In the records that follow, find the line with "JEDEC JESD220-2A: 2"; from there, retype every line exactly through the line with "Rotary Pjovimo mazgo", which also belongs to the answer.

Data to process below:

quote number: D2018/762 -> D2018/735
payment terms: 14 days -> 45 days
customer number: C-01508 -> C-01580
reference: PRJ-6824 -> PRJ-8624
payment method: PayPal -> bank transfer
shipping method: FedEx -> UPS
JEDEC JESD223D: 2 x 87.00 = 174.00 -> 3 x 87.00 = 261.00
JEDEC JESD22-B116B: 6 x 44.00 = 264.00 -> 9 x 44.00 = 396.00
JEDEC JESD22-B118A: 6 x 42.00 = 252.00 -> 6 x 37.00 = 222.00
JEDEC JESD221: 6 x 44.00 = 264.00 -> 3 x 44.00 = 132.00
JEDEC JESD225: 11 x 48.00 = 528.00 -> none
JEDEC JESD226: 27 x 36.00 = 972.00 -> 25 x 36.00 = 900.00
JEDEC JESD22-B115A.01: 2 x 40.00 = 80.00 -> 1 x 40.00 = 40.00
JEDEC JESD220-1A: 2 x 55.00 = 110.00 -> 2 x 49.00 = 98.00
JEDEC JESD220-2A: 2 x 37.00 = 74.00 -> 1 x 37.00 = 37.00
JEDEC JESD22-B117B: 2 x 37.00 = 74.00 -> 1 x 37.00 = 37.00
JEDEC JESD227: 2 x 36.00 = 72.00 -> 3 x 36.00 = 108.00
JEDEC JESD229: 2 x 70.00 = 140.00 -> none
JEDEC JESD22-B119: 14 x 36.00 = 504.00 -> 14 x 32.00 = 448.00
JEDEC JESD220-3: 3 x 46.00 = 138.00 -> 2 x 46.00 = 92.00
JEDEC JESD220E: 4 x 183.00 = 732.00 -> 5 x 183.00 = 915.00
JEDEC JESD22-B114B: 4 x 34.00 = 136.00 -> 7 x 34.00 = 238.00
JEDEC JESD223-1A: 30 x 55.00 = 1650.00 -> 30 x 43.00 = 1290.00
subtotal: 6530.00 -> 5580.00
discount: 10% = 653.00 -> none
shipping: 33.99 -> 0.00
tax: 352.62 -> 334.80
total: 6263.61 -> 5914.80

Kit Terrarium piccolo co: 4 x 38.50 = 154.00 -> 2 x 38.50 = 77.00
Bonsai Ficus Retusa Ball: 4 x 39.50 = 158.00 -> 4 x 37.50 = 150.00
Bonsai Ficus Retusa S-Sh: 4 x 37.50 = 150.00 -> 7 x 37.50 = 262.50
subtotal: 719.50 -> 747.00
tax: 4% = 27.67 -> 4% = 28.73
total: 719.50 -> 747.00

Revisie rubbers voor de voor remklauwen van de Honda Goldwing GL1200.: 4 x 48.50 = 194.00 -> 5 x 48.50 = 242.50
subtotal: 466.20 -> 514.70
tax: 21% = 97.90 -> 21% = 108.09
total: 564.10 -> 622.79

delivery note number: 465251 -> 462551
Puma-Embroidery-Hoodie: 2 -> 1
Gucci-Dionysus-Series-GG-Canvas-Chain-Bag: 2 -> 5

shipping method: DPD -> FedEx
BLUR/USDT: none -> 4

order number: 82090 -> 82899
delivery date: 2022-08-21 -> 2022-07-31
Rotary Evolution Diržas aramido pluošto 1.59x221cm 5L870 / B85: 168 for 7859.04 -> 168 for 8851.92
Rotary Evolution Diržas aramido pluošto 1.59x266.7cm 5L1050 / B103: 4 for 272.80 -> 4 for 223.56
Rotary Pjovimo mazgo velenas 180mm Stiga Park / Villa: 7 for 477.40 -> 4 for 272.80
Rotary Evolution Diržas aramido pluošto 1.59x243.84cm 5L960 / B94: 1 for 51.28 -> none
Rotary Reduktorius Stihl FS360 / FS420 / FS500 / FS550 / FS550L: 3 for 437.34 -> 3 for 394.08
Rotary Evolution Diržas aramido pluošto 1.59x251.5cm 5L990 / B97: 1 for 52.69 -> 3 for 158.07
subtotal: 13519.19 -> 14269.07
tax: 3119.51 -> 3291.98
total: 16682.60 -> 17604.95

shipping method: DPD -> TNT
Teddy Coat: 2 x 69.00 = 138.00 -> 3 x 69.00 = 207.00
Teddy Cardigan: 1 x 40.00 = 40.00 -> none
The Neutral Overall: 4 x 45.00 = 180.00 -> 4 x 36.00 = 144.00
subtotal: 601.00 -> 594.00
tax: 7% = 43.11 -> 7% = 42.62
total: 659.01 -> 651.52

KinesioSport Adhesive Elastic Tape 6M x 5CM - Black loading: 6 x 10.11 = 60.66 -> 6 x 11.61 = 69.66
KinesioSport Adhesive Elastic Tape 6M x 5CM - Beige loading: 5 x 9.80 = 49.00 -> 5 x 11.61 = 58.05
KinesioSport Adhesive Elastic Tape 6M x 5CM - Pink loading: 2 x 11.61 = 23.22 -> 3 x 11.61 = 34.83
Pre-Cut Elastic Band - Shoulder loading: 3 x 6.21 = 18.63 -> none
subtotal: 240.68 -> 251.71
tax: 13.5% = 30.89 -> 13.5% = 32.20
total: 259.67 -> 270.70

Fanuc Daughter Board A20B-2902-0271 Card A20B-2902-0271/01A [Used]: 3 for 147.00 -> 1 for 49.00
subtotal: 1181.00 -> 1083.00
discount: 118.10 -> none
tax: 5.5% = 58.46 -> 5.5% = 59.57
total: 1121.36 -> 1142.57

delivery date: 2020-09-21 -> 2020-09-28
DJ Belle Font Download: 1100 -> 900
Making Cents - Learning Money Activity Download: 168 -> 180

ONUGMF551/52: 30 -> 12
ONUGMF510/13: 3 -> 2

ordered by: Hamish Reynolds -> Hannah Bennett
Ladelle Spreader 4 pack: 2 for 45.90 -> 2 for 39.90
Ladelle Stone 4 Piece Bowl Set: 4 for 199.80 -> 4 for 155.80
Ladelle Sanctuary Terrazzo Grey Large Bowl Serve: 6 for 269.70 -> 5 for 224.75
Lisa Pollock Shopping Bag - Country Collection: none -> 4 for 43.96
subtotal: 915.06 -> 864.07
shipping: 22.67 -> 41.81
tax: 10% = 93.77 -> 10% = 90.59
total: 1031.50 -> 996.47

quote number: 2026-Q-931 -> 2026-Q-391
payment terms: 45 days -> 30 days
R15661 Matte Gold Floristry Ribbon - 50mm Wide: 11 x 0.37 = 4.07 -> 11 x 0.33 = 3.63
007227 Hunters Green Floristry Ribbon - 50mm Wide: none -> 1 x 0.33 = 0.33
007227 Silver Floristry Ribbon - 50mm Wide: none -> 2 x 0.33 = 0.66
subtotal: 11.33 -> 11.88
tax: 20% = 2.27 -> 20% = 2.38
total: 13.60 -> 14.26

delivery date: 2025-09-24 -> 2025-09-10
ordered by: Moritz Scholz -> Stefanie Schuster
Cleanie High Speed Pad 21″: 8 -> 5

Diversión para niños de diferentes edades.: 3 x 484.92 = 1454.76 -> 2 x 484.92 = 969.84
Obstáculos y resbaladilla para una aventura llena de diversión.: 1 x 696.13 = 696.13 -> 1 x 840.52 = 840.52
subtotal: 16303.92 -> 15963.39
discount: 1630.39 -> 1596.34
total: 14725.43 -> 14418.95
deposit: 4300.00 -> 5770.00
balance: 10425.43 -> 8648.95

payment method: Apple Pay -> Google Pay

End of Data to process.

◆ Solution to this task:
JEDEC JESD220-2A: 2 x 37.00 = 74.00 -> 1 x 37.00 = 37.00
JEDEC JESD22-B117B: 2 x 37.00 = 74.00 -> 1 x 37.00 = 37.00
JEDEC JESD227: 2 x 36.00 = 72.00 -> 3 x 36.00 = 108.00
JEDEC JESD229: 2 x 70.00 = 140.00 -> none
JEDEC JESD22-B119: 14 x 36.00 = 504.00 -> 14 x 32.00 = 448.00
JEDEC JESD220-3: 3 x 46.00 = 138.00 -> 2 x 46.00 = 92.00
JEDEC JESD220E: 4 x 183.00 = 732.00 -> 5 x 183.00 = 915.00
JEDEC JESD22-B114B: 4 x 34.00 = 136.00 -> 7 x 34.00 = 238.00
JEDEC JESD223-1A: 30 x 55.00 = 1650.00 -> 30 x 43.00 = 1290.00
subtotal: 6530.00 -> 5580.00
discount: 10% = 653.00 -> none
shipping: 33.99 -> 0.00
tax: 352.62 -> 334.80
total: 6263.61 -> 5914.80

Kit Terrarium piccolo co: 4 x 38.50 = 154.00 -> 2 x 38.50 = 77.00
Bonsai Ficus Retusa Ball: 4 x 39.50 = 158.00 -> 4 x 37.50 = 150.00
Bonsai Ficus Retusa S-Sh: 4 x 37.50 = 150.00 -> 7 x 37.50 = 262.50
subtotal: 719.50 -> 747.00
tax: 4% = 27.67 -> 4% = 28.73
total: 719.50 -> 747.00

Revisie rubbers voor de voor remklauwen van de Honda Goldwing GL1200.: 4 x 48.50 = 194.00 -> 5 x 48.50 = 242.50
subtotal: 466.20 -> 514.70
tax: 21% = 97.90 -> 21% = 108.09
total: 564.10 -> 622.79

delivery note number: 465251 -> 462551
Puma-Embroidery-Hoodie: 2 -> 1
Gucci-Dionysus-Series-GG-Canvas-Chain-Bag: 2 -> 5

shipping method: DPD -> FedEx
BLUR/USDT: none -> 4

order number: 82090 -> 82899
delivery date: 2022-08-21 -> 2022-07-31
Rotary Evolution Diržas aramido pluošto 1.59x221cm 5L870 / B85: 168 for 7859.04 -> 168 for 8851.92
Rotary Evolution Diržas aramido pluošto 1.59x266.7cm 5L1050 / B103: 4 for 272.80 -> 4 for 223.56
Rotary Pjovimo mazgo velenas 180mm Stiga Park / Villa: 7 for 477.40 -> 4 for 272.80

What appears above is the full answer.